What you will do:
Using the data below, restate exactly every line from the one with "[120,799,146,812] the -> (511, 691) none" up to and including the one with "(1414, 290) none". No picture belongs in it.

Recorded data:
*****
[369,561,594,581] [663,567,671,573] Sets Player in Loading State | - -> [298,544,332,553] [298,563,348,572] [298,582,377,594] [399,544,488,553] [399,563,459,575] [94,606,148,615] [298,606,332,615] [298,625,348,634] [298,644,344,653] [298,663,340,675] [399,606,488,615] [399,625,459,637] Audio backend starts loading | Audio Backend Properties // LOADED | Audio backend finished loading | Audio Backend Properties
*****
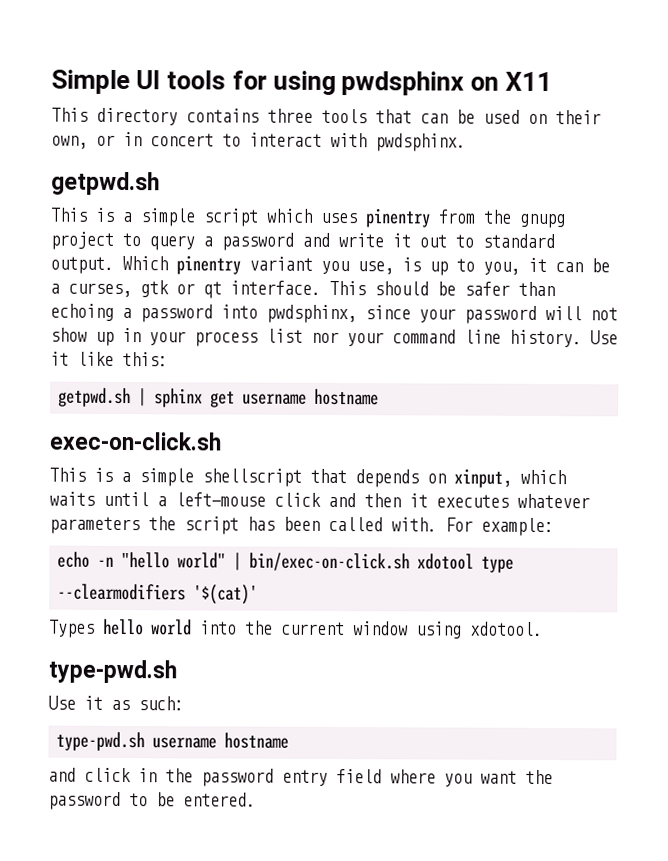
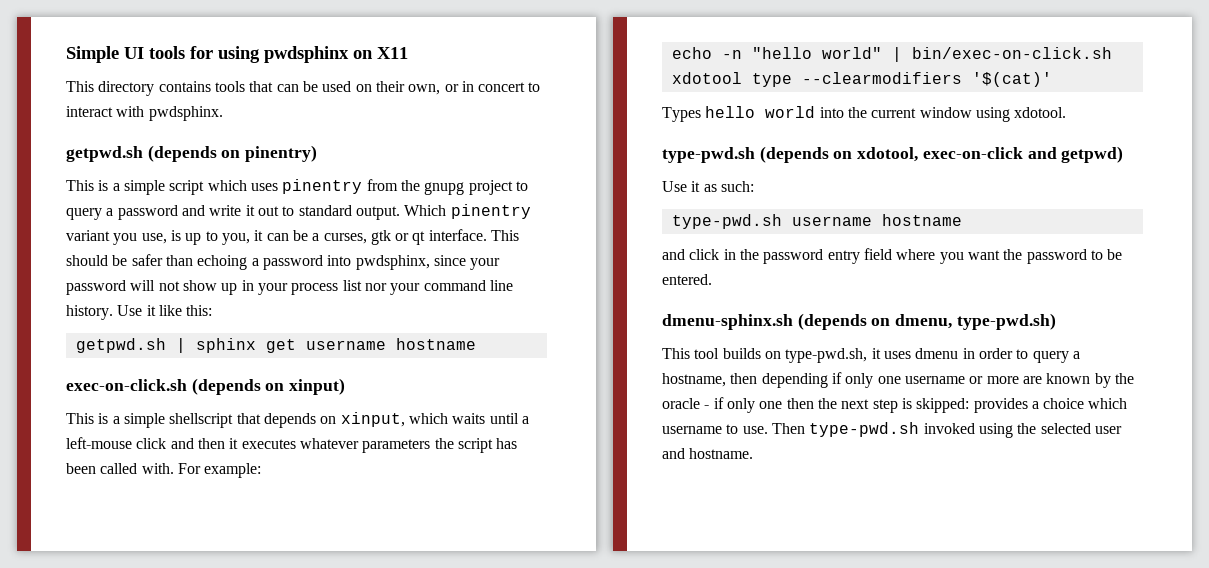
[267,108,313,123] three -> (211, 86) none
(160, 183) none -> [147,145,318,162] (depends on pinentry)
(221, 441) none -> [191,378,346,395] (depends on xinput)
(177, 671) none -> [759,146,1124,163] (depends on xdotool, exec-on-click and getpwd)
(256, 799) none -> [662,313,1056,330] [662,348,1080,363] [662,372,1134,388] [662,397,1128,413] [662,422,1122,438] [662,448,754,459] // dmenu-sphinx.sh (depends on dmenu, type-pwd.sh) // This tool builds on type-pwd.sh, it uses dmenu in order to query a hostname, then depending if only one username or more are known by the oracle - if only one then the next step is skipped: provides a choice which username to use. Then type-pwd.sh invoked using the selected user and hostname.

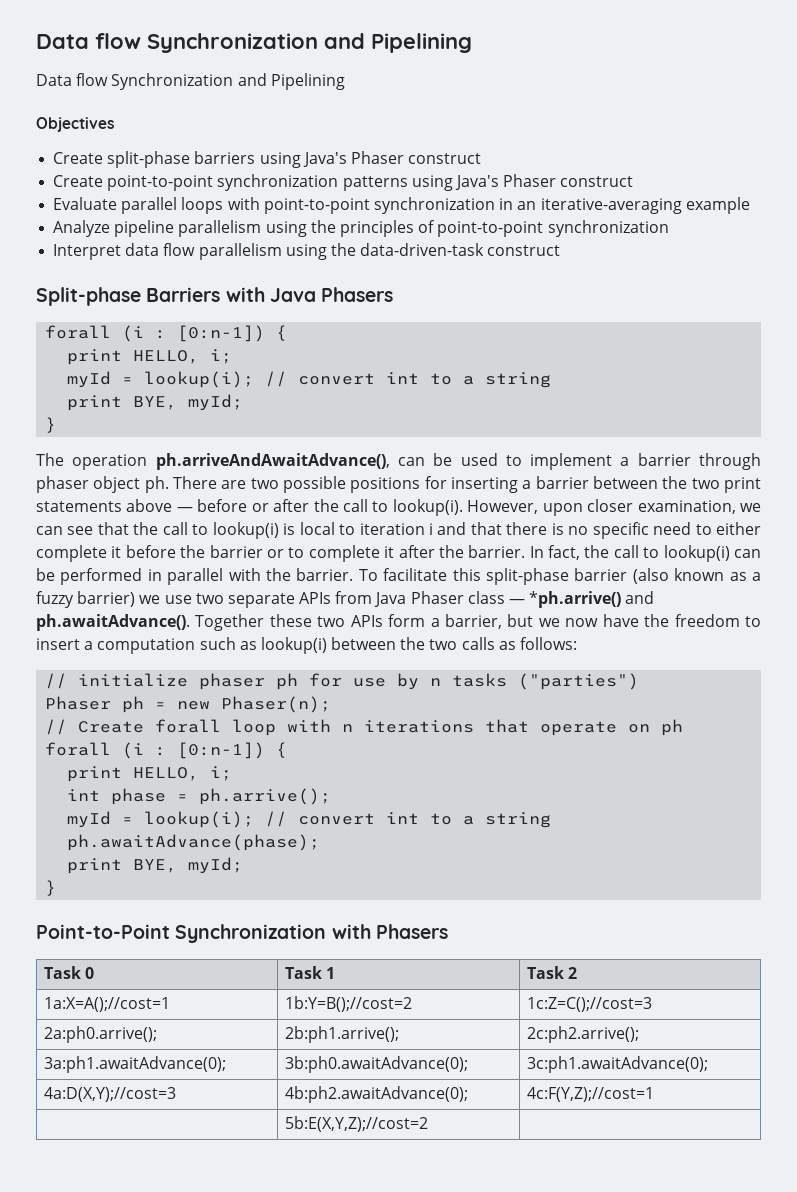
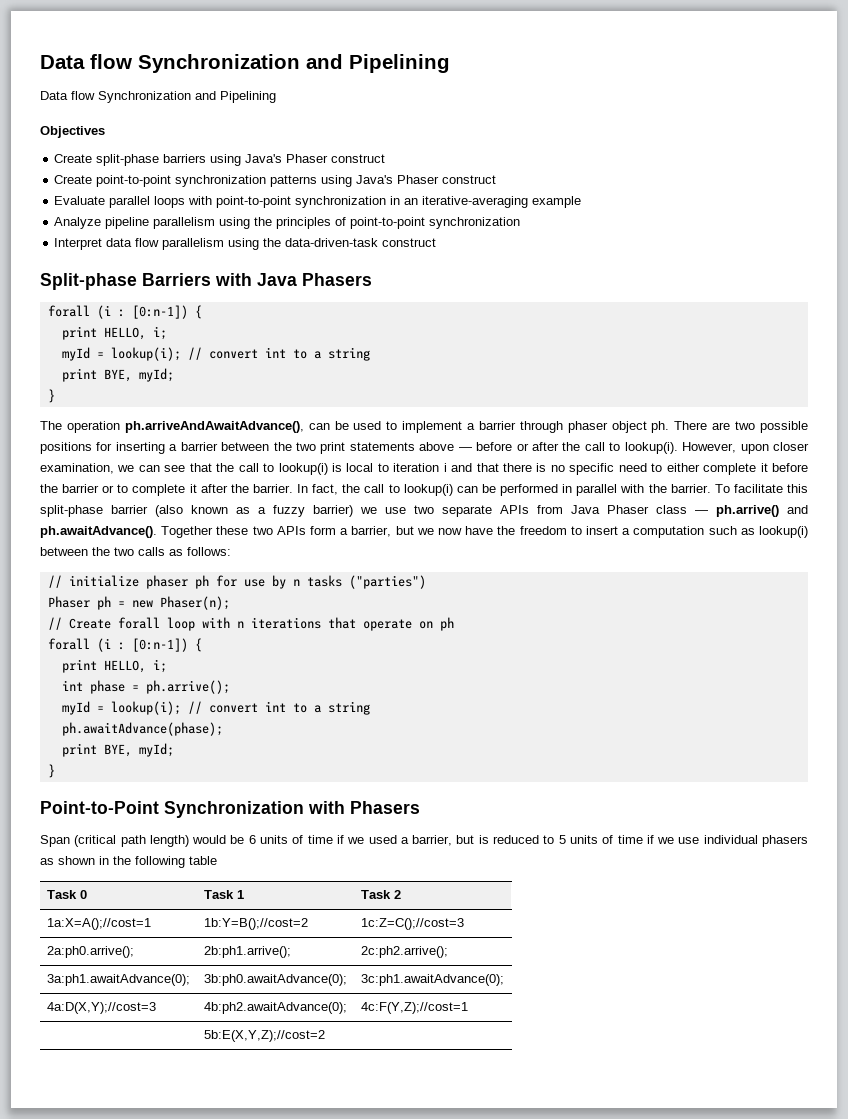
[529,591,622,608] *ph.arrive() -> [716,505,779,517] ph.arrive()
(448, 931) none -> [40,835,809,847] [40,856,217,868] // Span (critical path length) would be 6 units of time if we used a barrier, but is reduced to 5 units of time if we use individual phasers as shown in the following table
*****
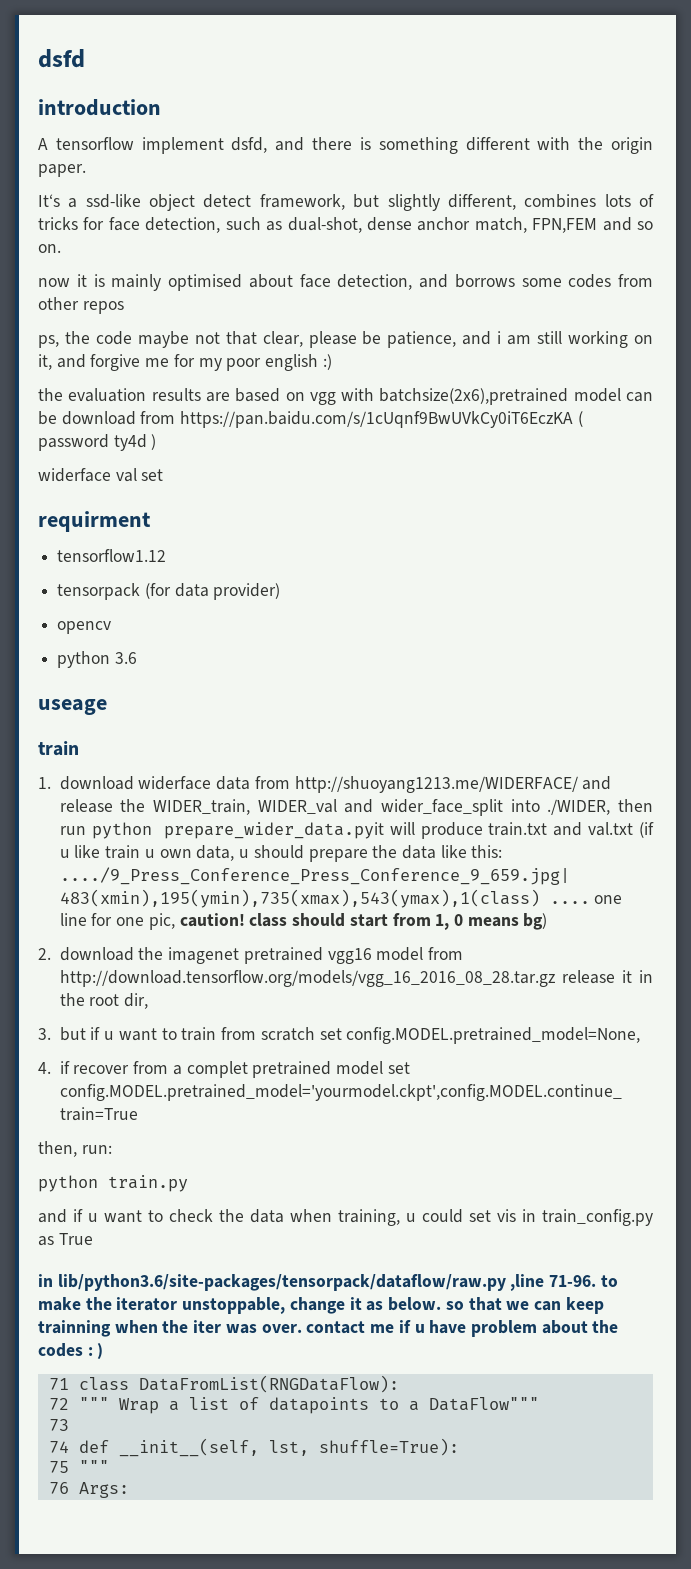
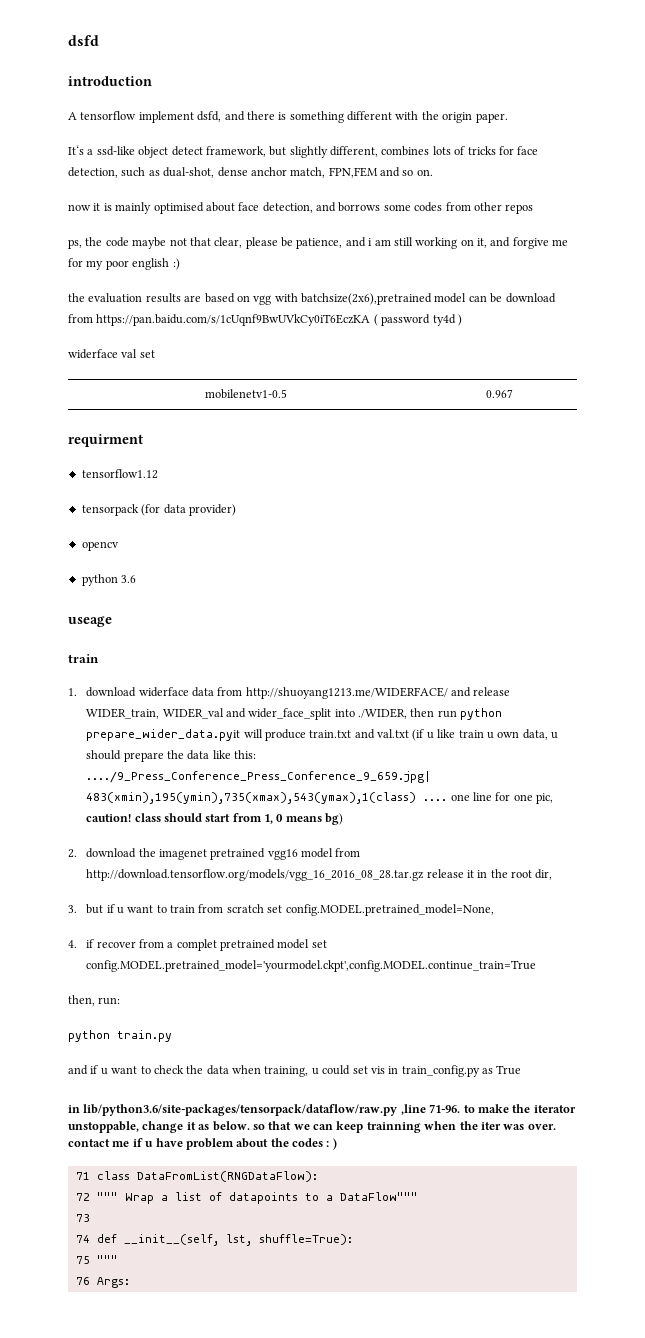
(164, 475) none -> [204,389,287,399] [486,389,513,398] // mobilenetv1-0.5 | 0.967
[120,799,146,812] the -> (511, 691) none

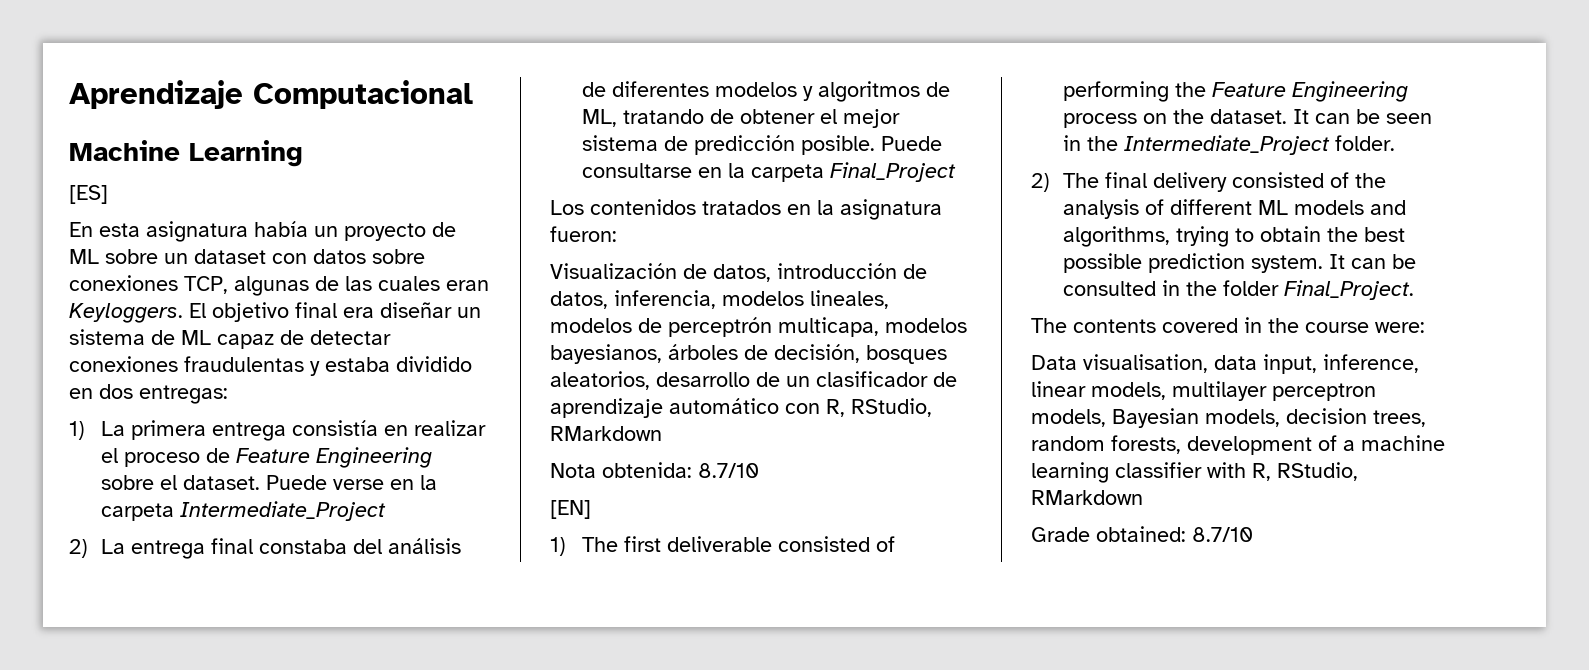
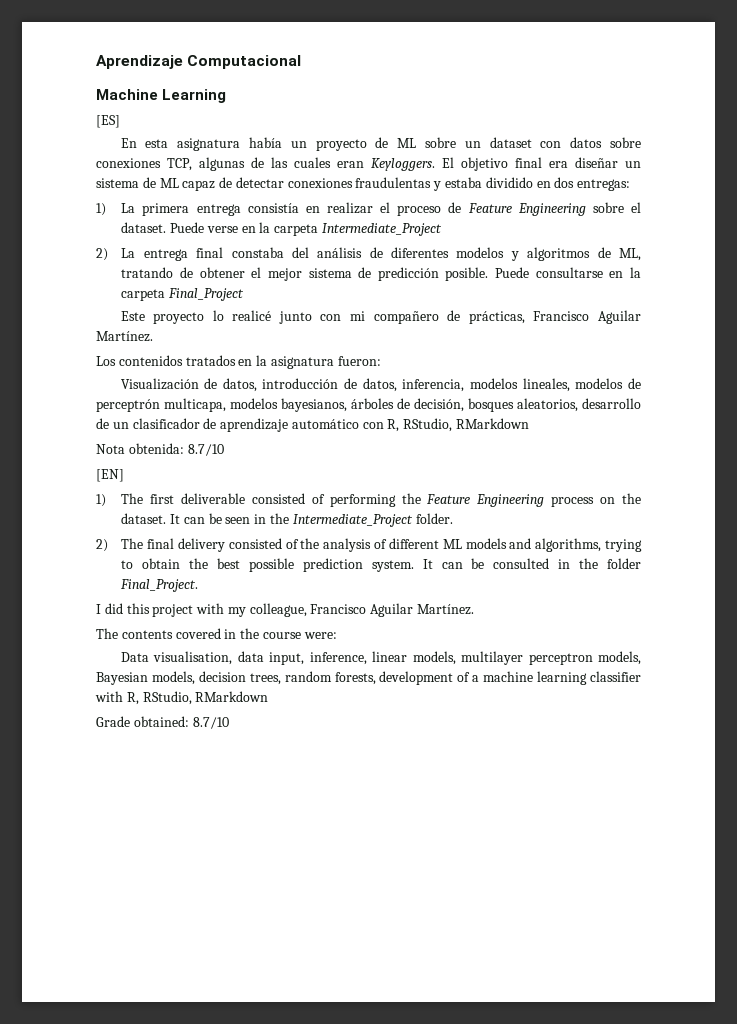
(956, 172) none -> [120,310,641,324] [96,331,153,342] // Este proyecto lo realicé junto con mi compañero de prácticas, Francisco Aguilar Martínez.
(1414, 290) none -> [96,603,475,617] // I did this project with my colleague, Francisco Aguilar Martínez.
*****
Task answer:
[120,799,146,812] the -> (511, 691) none

(956, 172) none -> [120,310,641,324] [96,331,153,342] // Este proyecto lo realicé junto con mi compañero de prácticas, Francisco Aguilar Martínez.
(1414, 290) none -> [96,603,475,617] // I did this project with my colleague, Francisco Aguilar Martínez.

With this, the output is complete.